To solve that problem, I decided to bypass all the internal transformer-box timers, and control all four of the transformers from a single electromechanical timer switch, which I plugged into a 20A receptacle next to my load center. At time, I couldn't find a timer that was rated for 20A. But the total landscape lighting load was well under 15A, so I installed a generic 15A timer switch similar to the one below. Which worked just fine for the normal load, and now after a power outage I had only one timer to reset. It never even occurred to me that I should substitute a 15A breaker for the preexisting 20A breaker on that circuit.
Well, fast forward ten or fifteen years, and my wife had discovered that the outdoor receptacles that were installed for connecting the landscape lighting transformers were also really handy for powering strands of Christmas lights. And many years, she would install just a few more strands of incandescent lights. Until ...

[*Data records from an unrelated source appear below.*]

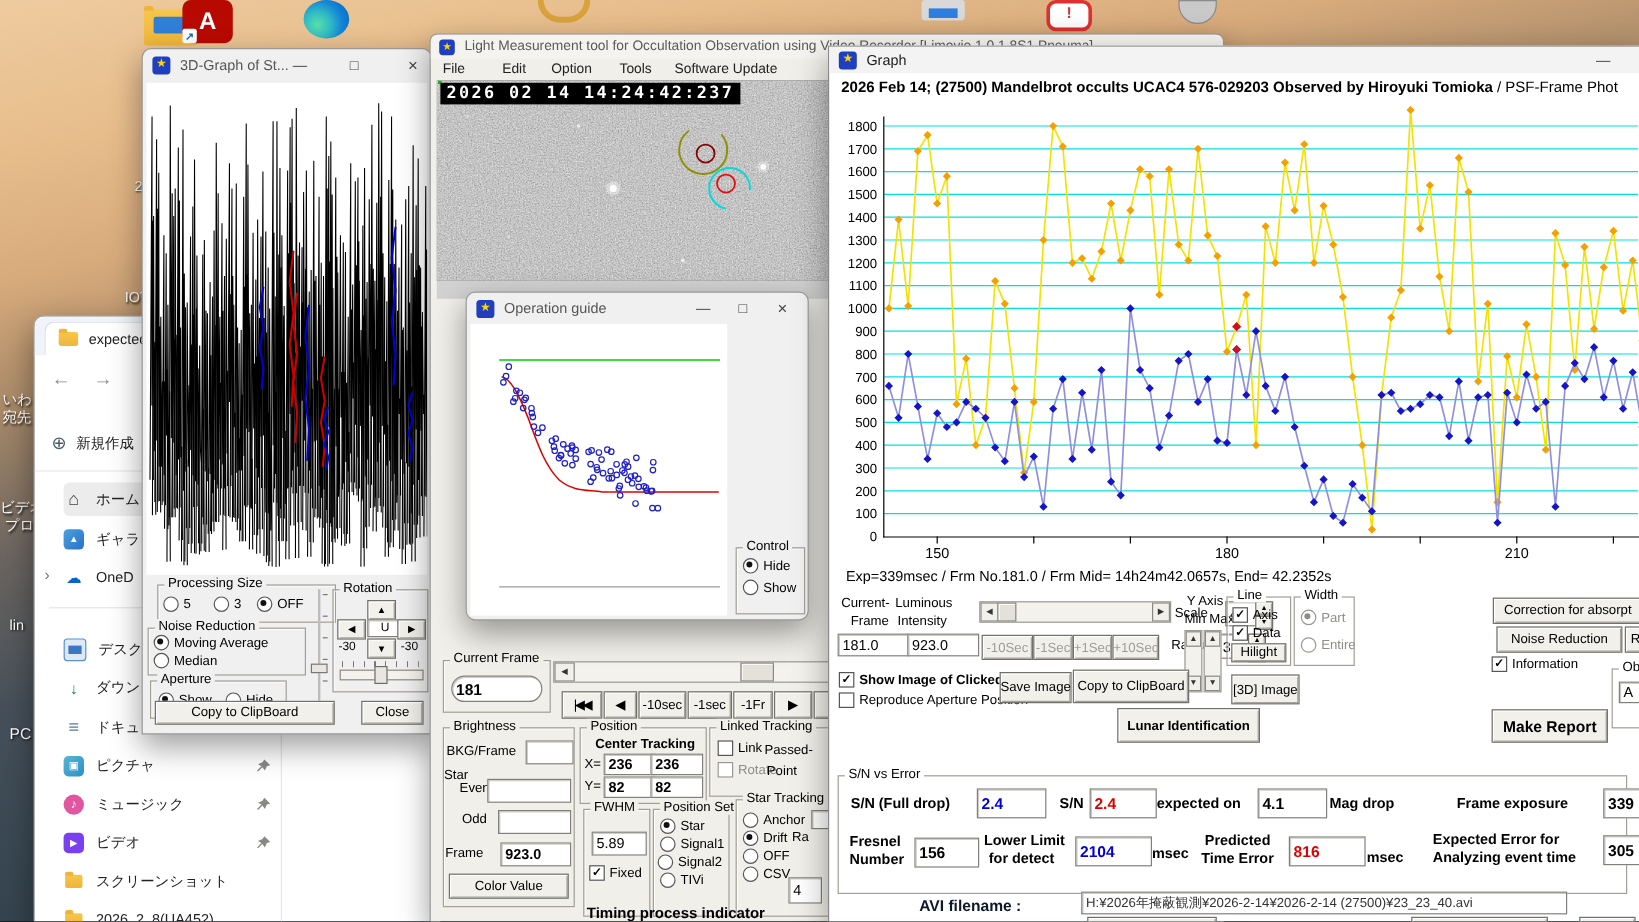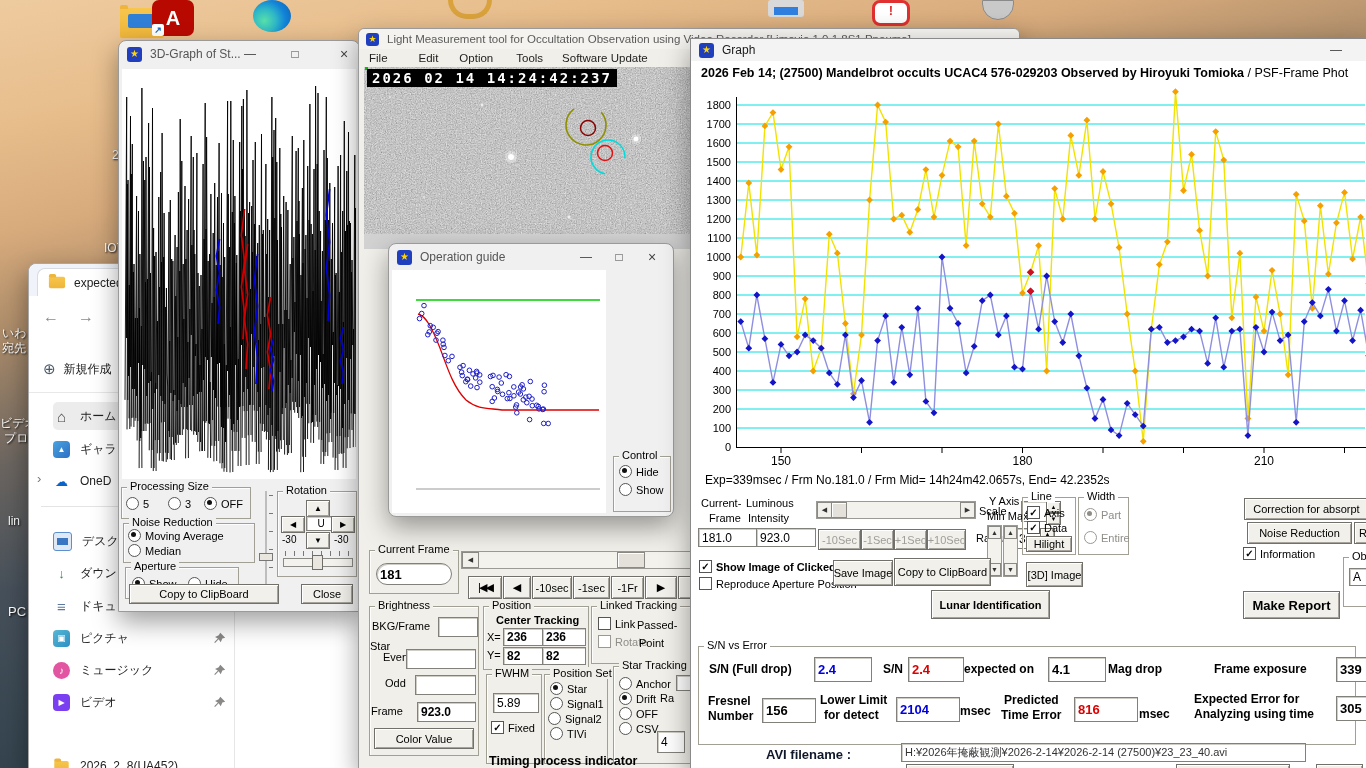--- a/index.html
+++ b/index.html
@@ -316,7 +316,7 @@
         </svg>
     </div>
 
-    <div class="grp" style="left:2px;top:446px;width:128px;height:30px;">
+    <div class="grp" style="left:12px;top:446px;width:128px;height:30px;padding-left:19px;">
       <span class="lg">Processing Size</span>
       <span class="radio" style="left:4px;top:9px;">
           <span class="dot"></span>

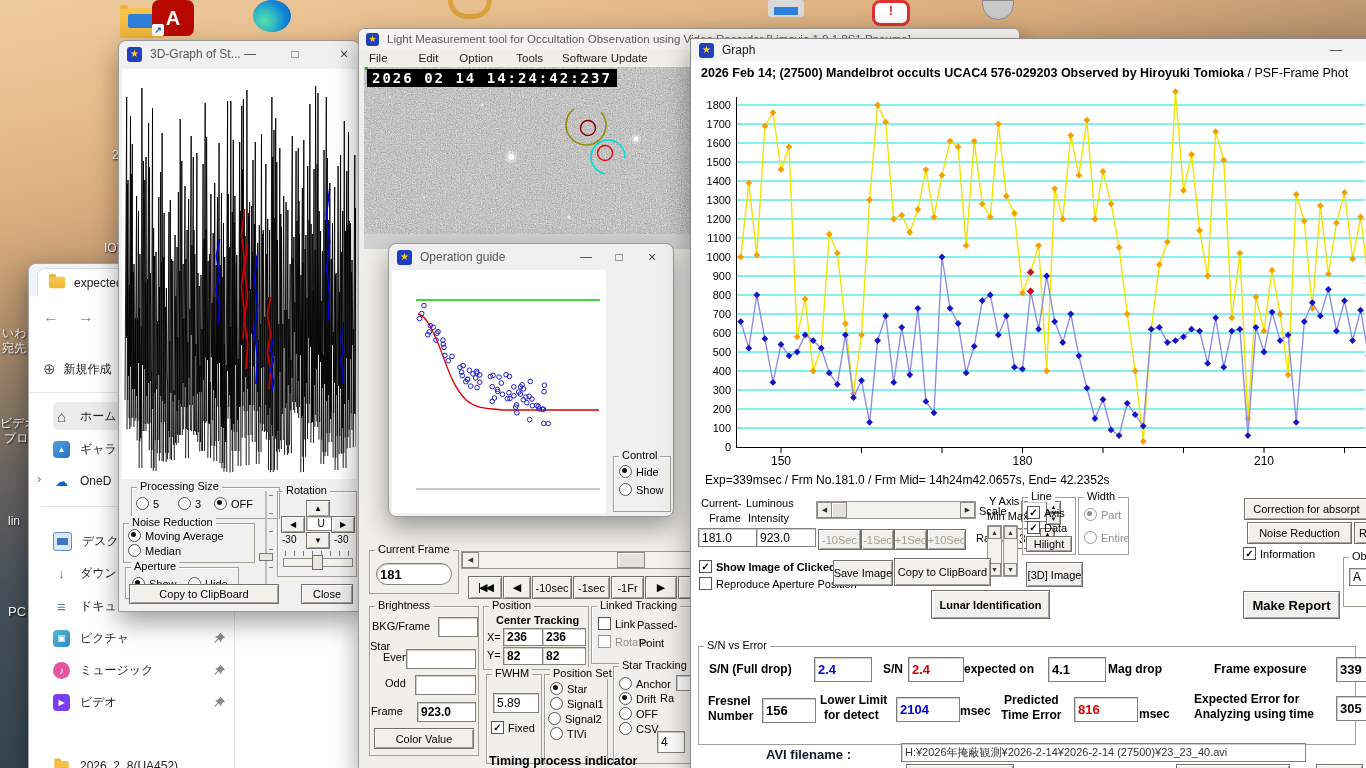--- a/index.html
+++ b/index.html
@@ -819,7 +819,7 @@
       <div class="inp b" style="left:375px;top:50px;width:56px;height:23px;color:#dd0000;font-size:13px;">816</div>
       <span class="lbl b" style="left:440px;top:60px;font-size:12px;">msec</span>
       <span class="lbl b" style="left:495px;top:45px;font-size:12px;">Expected Error for</span>
-      <span class="lbl b" style="left:495px;top:60px;font-size:12px;">Analyzing using time</span>
+      <span class="lbl b" style="left:495px;top:60px;font-size:12px;">Analyzing event time</span>
       <div class="inp b" style="left:637px;top:49px;width:30px;height:23px;font-size:13px;">305</div>
     </div>
 

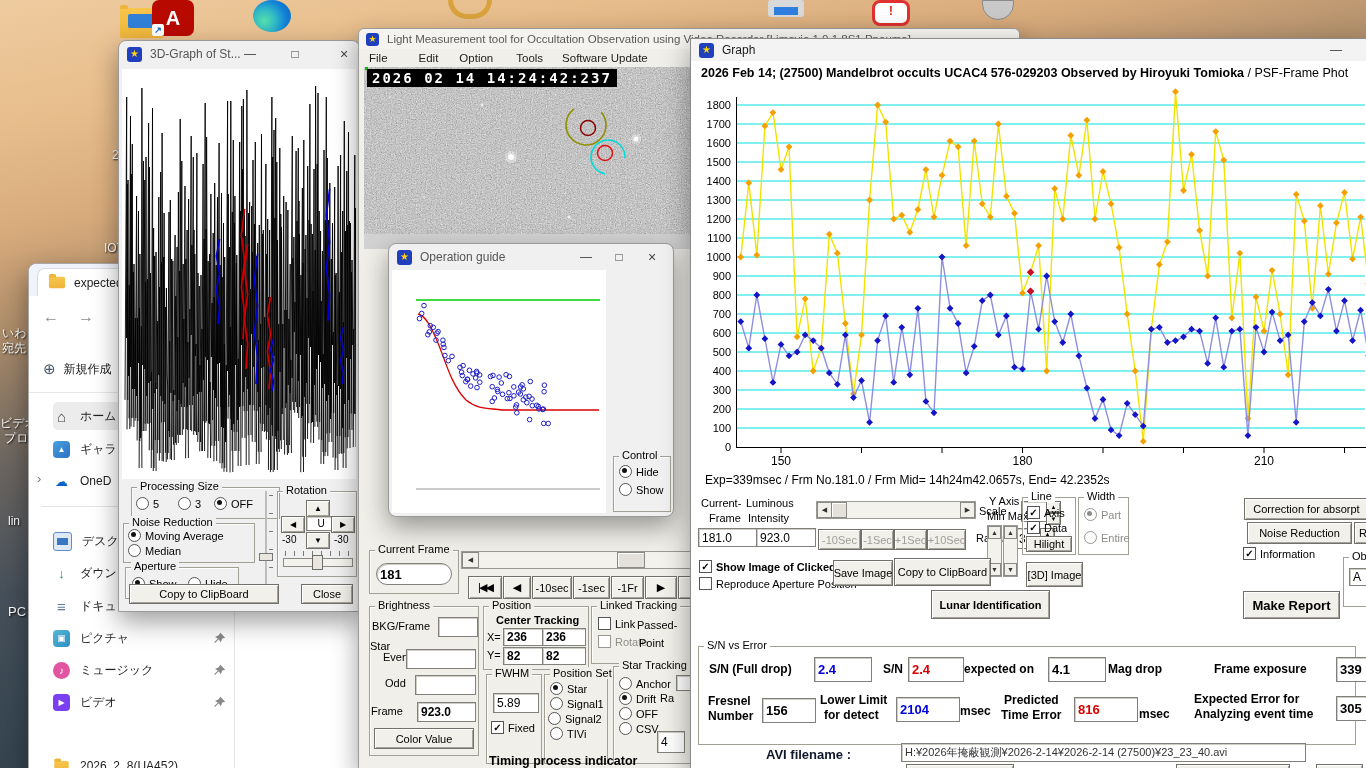--- a/index.html
+++ b/index.html
@@ -171,6 +171,12 @@
       <svg class="pin" viewBox="0 0 16 16">
           <path d="M9 1l6 6-3.5 1-2 4.5-2.5-3.5-4.5 4.5-1-1 4.5-4.5L2.5 6 7 4z" fill="#8a8886"></path>
         </svg>
+    </div>
+    <div class="exrow" style="top:456px;">
+      <span class="exicon">
+          <span class="folder" style="transform:scale(.85);"></span>
+        </span>
+      <span>スクリーンショット</span>
     </div>
     <div class="exrow" style="top:488px;">
       <span class="exicon">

Early one Christmas season, I was downstairs in my shop, and suddenly heard my wife yelling that smoke was coming from the closet where our load center lives. So I ran in to deal with it, opened the closet, and found that the 15A electromechanical timer was a smoking, blackened, melted plastic mess.

For a resistive load like a switch contact, the heat generated is proportional to the square of the electrical current. So at 20A, the heat generated is (20/15)^2 = 1.78 times greater than at 15A. Although the difference in current doesn't sound like a lot, the difference in heat generation is quite large.
Following that wake-up call, I well and truly bullet-proofed the landscape supply circuits. First I installed a second 20A branch circuit, giving one 20A circuit per pair of transformers. Then I installed a 30A power relay in series with each of those branch circuits, with both relays mounted in a metal junction box. Finally, I bought and installed another generic 15A timer, but now it only switches the coil current to those two power relays.
Nowadays, I'm pretty diligent about proper overcurrent protection.
Back to the original topic, Emerson requiring Shopsmith to specify 15A breakers makes a ton of sense. There's no other overload protection for the motor. Without at least specifying reasonable overload protection, Emerson would not only be exposed to warranty expenses for cooked motors, but potentially also to liability claims in the event of fire. The good news is that, unlike my landscape lighting timer, a Mark V is almost never operated unattended.